Warm Quinoa and Brussels Sprouts Salad with Cranberries and Pecans

This warm salad is a great way to use up leftover quinoa. It’s packed with healthy ingredients like Brussels sprouts, cranberries, and pecans, and makes a filling and satisfying meal. The quinoa can be replaced with any other grain, and the Brussels sprouts can be swapped out for another type of green vegetable. If you’re not a fan of cranberries, you can use any other type of dried fruit.

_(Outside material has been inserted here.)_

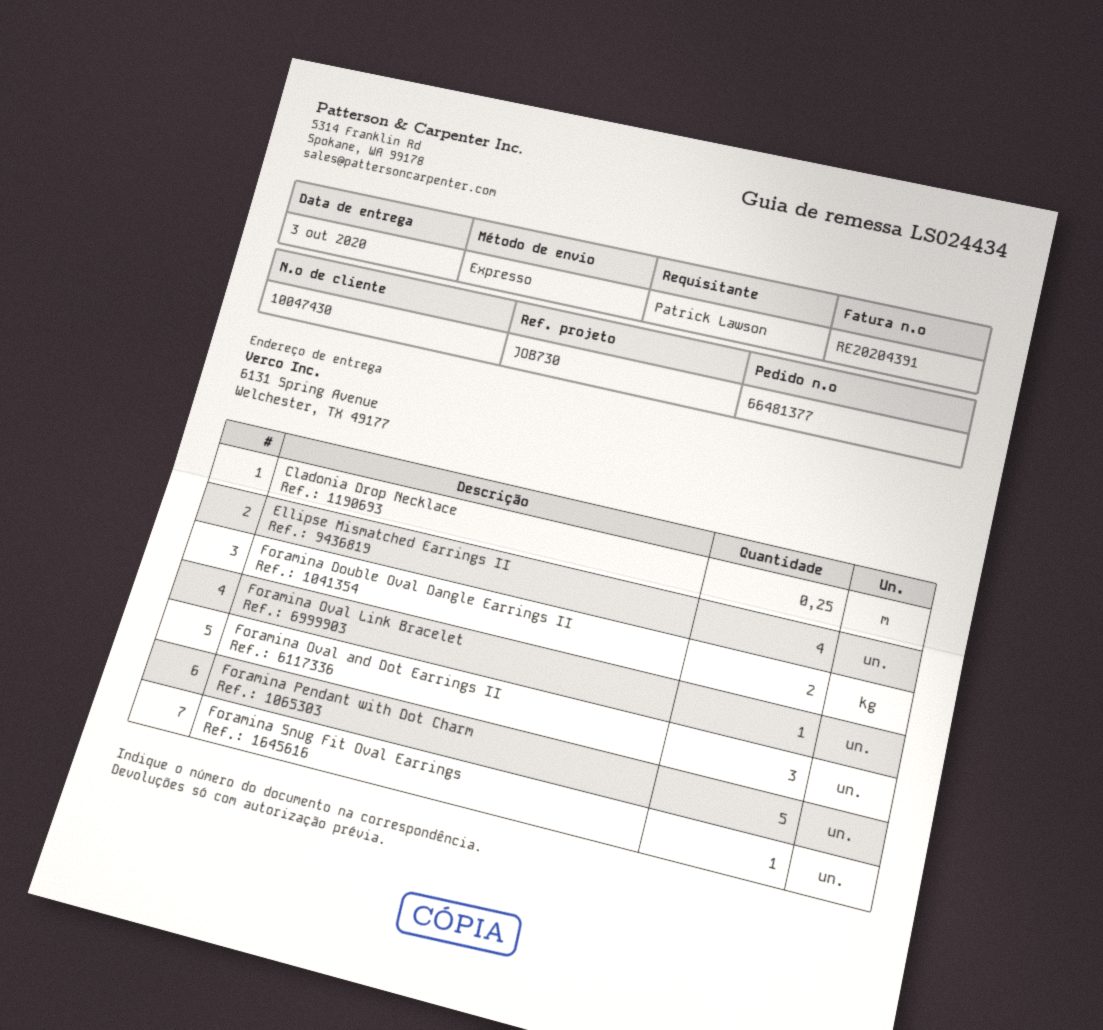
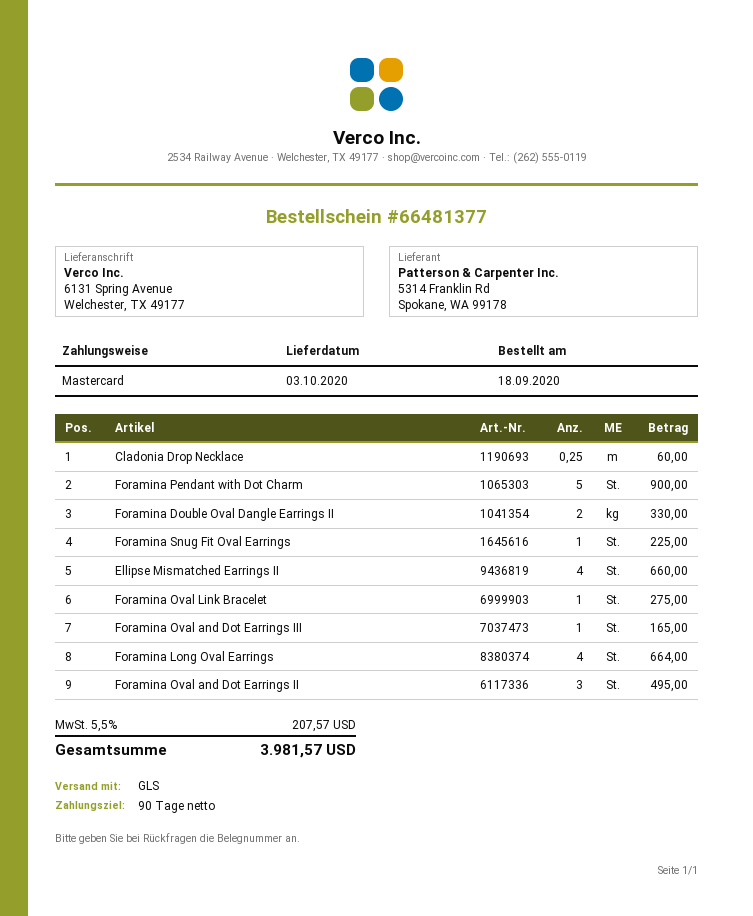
shipping method: express -> GLS
Foramina Oval and Dot Earrings III: none -> 1
Foramina Long Oval Earrings: none -> 4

This salad is also a great way to use up any leftover nuts or seeds you have.


  • 1 cup cooked quinoa
  • 1 cup Brussels sprouts, shredded
  • 1/4 cup dried cranberries
  • 1/4 cup pecans, chopped
  • 1 tablespoon olive oil
  • 1 tablespoon balsamic vinegar
  • Salt and pepper to taste


1. In a large bowl, combine the cooked quinoa, Brussels sprouts, cranberries, pecans, and olive oil.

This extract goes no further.